Gender equality

DB
15 Mar 2021
Gender equality

 

 

The Testimonies are powerful:

"Lots of women I know have taken on the majority of the home schooling and housework as well as working. In our friendship group, it's about 80 per cent women that have taken it on. It's been a huge step back for women. Most of the women I know have to get up early to work and work late in the evening" Racheal from Farnham Royal.
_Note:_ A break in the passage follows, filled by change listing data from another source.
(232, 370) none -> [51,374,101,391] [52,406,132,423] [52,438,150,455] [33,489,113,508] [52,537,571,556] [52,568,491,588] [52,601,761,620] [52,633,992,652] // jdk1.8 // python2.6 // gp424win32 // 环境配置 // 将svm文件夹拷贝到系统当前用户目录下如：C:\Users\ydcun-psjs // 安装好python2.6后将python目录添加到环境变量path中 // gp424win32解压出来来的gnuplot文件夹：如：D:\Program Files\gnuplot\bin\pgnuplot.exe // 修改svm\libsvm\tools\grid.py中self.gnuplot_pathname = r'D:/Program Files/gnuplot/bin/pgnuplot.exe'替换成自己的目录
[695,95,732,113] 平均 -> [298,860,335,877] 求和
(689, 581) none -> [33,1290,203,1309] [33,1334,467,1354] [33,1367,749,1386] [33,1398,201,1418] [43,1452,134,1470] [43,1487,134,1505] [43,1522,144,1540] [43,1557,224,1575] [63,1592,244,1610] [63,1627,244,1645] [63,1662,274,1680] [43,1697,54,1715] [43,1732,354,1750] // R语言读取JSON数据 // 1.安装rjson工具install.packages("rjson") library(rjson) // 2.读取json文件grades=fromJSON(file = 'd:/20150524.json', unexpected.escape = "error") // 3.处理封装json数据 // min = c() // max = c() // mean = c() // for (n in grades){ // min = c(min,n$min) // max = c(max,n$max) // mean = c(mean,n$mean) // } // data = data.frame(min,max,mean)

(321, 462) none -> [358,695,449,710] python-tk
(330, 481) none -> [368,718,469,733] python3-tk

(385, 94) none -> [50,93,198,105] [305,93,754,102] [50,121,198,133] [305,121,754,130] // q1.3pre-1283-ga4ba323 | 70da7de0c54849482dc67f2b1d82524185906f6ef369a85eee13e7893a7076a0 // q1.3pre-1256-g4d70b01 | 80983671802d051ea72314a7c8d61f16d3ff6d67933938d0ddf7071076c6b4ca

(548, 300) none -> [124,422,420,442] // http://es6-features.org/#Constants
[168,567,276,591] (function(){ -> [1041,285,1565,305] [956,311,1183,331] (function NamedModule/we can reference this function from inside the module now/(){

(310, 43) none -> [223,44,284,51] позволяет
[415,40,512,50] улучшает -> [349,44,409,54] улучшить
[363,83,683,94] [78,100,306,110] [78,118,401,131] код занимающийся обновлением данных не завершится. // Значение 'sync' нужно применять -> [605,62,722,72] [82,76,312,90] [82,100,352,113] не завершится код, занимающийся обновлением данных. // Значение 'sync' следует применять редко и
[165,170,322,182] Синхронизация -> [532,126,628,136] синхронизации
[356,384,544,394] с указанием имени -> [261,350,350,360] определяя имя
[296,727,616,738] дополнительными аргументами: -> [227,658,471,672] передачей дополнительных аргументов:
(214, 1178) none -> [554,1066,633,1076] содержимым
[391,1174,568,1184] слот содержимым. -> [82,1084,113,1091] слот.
"So far everyone I know who lost their job or most of their work through Covid has been female (teaching assistants, florists, office admins, events planners and, by chance, TV production. Many have said "Well. How could I cope with home schooling anyway if I had to work?" The burden of the childcare and part time jobs that go with this are still too heavily focused on women in our society". Anna Crabtree, standing for the Lib Dems in North Marlow.

"I've been carrying my family for a year from playing down my deterioration from Covid last March, being a mum, a friend, being a teacher, a sounding board, being the cleaner, the cook and all the other things in between." Pippa from Farnham Common goes on to say that she is "also worried about the future in general as I think that anyone with sick absence or leave, and has children, is more likely to lose their job if redundancies happen".

The Institute of Fiscal studies points out that we came into this crisis with female employment at record highs, though closing the gender pay gap had already stalled. More women than men had part time roles. More higher earners, and therefore more men, could work at home.

How has it come to pass that society should allow this as Racheal rightly calls it, "huge step back for women". Why have more women lost their jobs? Why are more men able to work at home in this second lock down as reported by the Office of National Statistics? Is International Women's Day just lip service?

The Institute of Fiscal studies has identified, excluding key workers, that the bottom tenth of earnings distribution are in sectors that have been forced to shut and a far higher proportion of these jobs are held by women. Women of Pakistani, Bangladeshi and black ethnicity are more affected than most with lower earnings and the inability to work at home, and the huge impact on young women in particular, has been identified by both the Office of National Statistics and the IFFS.

Women who live in less privileged areas often found that the provision for online learning with direct interaction with teachers was less available to them than in wealthier areas, leading to them needing to do far more of the intensive home teaching. The long-term legacy of this remains unclear but Ofsted and Head Teachers are very worried about the long term inequalities of attainment for children where mothers could not gain teacher interaction to support them.

Future Government's capacity to tackle the long-term legacy of the inequality looks set to be hampered by the crippling debt, and the trends of roles that women took on do not look best to be seismically different. There will be an advantage in employers allowing more flexible working, though the likes of Goldman Sachs have railed against any suggestions that home working will be the norm. If it does become the norm, there will be a need for housing to change and the Pension Funds that rely heavily on commercial property investment will need to find a new resource to bolster funds that will take a hit. But will the advantages favour men or women?

I'm a Dad, and I've been bucking the trend as I've done the home schooling, the chores, and our experience has been okay. I'm in Racheal's 20 per cent of men sitting with my children trying to remember fronted adverbials. However, I hold on to one comment that a normally out all day Dad said to me on the school run. He said "I've had the best year of my life as I've been able to spend time with my children" and I wonder whether the experiences of the year will lead other Dad's to take a bigger role in caring for children and challenging the norms that have played out so starkly this year. Is it possible that some men might help women to champion the change we need? Men have a huge role in this too and hopefully longer-term government policy will emerge as we come out of the crisis, to help change the way the women took this severe burden in 2020-2021. That policy needs to come quickly so that women like Anna, and Racheal and Pippa don't bear the longer scars of Covid that costs us so much.